### Exercise goal
Tally the lines in the entries below where the string "viewbtn" occurs. Reply with the total alone.

----

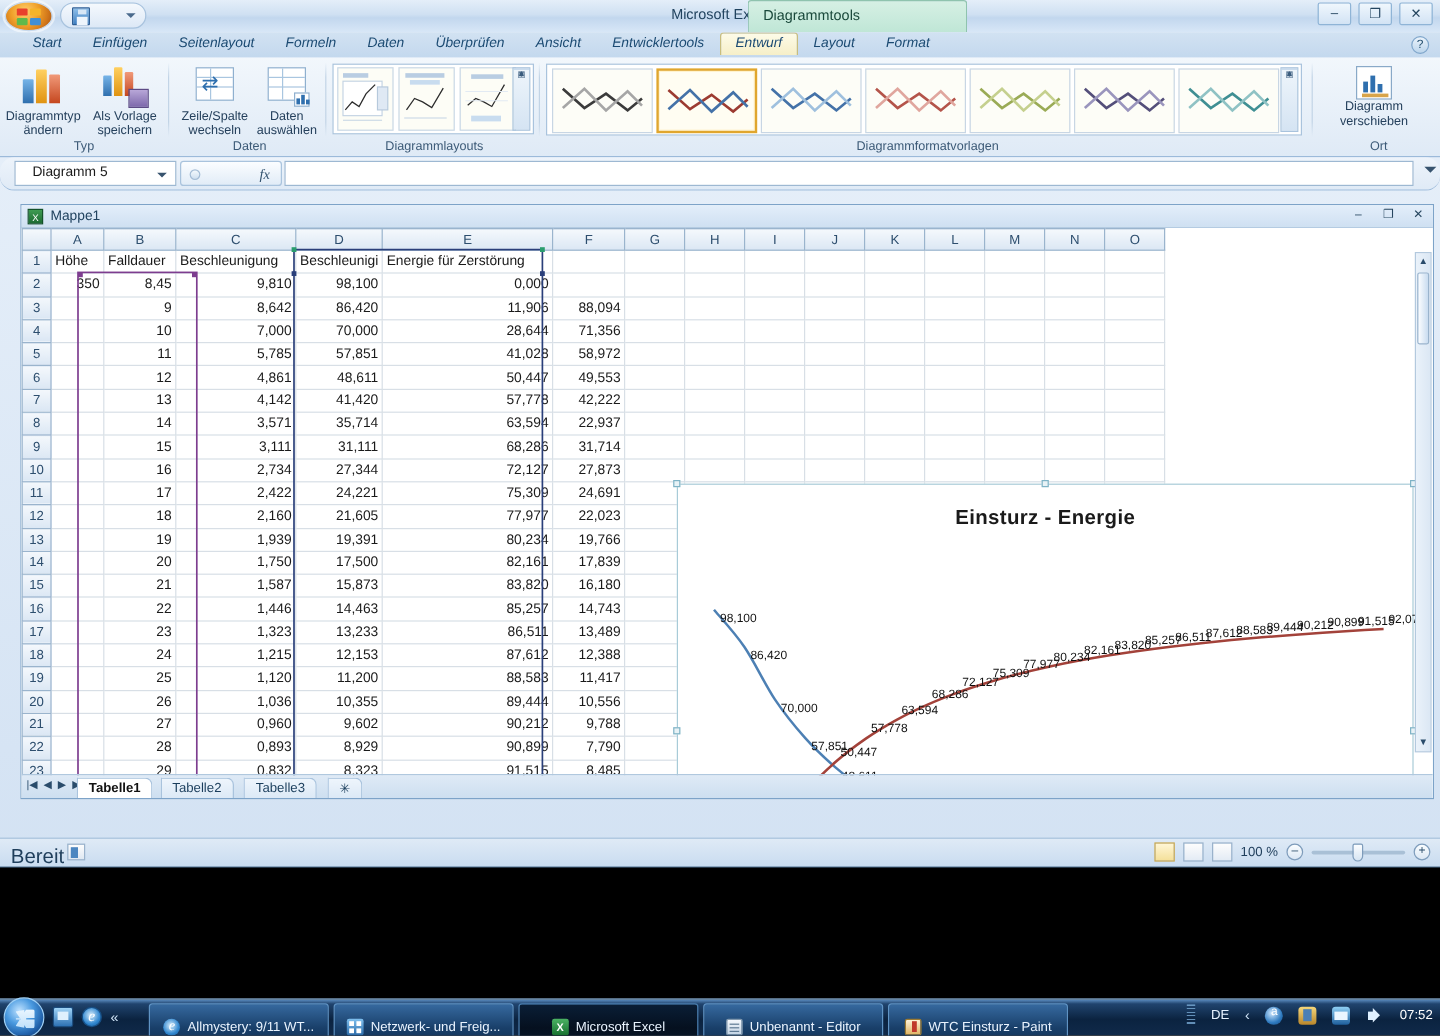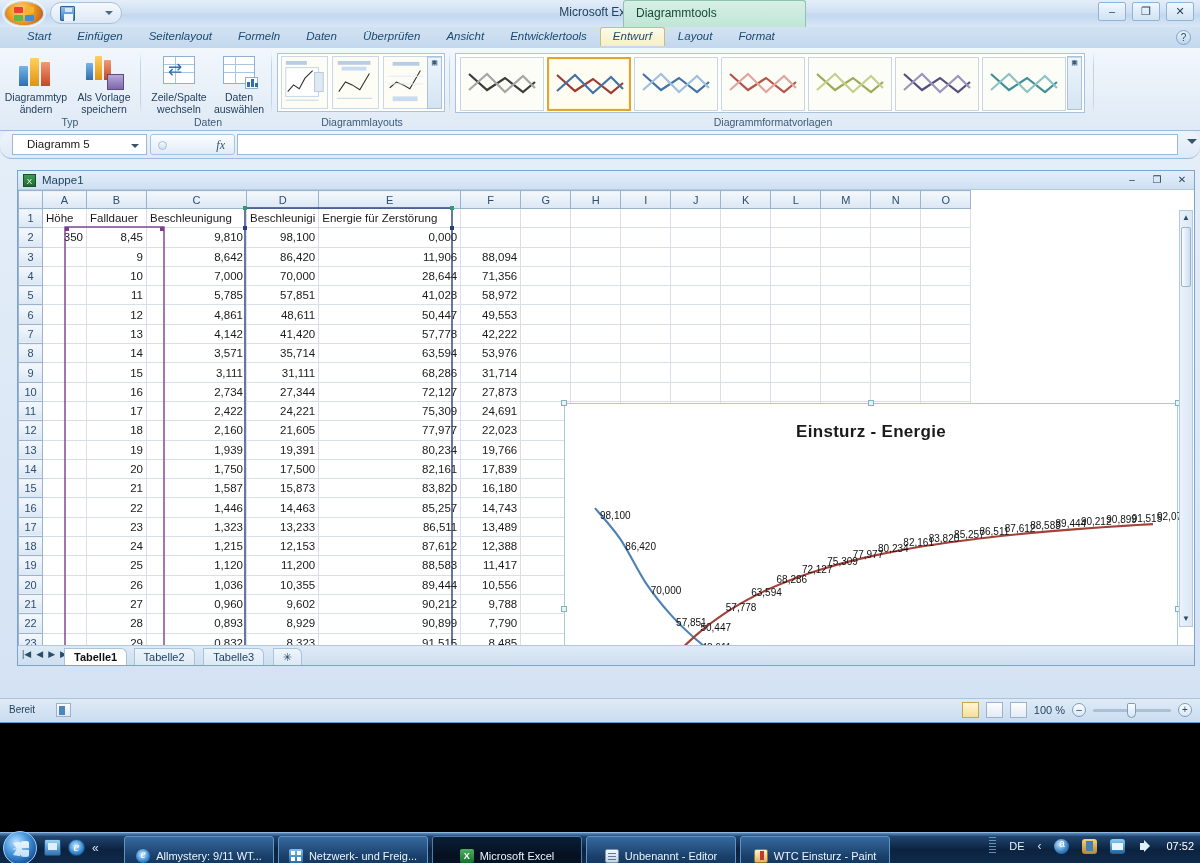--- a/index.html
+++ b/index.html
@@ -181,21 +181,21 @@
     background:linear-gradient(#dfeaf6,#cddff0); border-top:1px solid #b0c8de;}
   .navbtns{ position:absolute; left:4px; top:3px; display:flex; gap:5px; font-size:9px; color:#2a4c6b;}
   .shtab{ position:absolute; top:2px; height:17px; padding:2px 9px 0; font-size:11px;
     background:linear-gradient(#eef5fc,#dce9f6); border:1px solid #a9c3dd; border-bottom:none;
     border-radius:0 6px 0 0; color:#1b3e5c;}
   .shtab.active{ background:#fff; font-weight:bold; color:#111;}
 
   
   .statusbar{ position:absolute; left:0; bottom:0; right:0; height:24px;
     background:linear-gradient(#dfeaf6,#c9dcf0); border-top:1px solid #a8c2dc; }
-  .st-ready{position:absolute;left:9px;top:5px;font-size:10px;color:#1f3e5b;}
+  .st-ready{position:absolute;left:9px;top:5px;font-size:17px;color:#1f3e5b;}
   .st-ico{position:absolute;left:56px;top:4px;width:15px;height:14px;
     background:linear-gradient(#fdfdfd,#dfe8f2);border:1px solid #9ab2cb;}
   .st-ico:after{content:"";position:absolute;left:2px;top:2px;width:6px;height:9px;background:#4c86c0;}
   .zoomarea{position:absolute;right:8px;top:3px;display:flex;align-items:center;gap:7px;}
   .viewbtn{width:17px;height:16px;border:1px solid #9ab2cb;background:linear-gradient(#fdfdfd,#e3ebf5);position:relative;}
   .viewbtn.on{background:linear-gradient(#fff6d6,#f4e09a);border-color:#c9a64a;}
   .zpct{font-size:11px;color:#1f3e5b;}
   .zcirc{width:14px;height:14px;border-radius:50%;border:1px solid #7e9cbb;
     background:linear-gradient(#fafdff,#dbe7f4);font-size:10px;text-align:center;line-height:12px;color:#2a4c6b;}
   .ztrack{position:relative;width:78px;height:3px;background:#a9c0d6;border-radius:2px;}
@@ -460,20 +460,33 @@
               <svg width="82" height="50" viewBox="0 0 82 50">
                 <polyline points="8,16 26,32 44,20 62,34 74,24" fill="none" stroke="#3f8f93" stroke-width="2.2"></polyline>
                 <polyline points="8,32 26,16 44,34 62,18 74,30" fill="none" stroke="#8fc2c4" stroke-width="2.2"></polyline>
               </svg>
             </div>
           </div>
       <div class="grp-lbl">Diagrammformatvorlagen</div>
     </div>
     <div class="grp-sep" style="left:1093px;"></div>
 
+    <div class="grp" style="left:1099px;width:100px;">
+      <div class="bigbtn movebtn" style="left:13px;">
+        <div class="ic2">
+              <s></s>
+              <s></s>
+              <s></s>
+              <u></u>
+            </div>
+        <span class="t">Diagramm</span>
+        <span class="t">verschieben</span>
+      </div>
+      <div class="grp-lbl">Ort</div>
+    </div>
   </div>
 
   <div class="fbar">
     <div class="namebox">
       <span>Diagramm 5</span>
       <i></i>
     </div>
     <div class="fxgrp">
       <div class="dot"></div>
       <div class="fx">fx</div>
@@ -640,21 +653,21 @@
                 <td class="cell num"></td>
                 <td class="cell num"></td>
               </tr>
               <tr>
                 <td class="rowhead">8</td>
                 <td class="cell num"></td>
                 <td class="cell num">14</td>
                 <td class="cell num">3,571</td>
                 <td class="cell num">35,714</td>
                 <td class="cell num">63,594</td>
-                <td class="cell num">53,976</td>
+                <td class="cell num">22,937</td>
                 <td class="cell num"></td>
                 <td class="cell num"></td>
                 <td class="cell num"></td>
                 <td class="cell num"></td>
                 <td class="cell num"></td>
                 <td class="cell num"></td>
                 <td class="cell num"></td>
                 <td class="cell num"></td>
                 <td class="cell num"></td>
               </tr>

----

### Reply to the task
2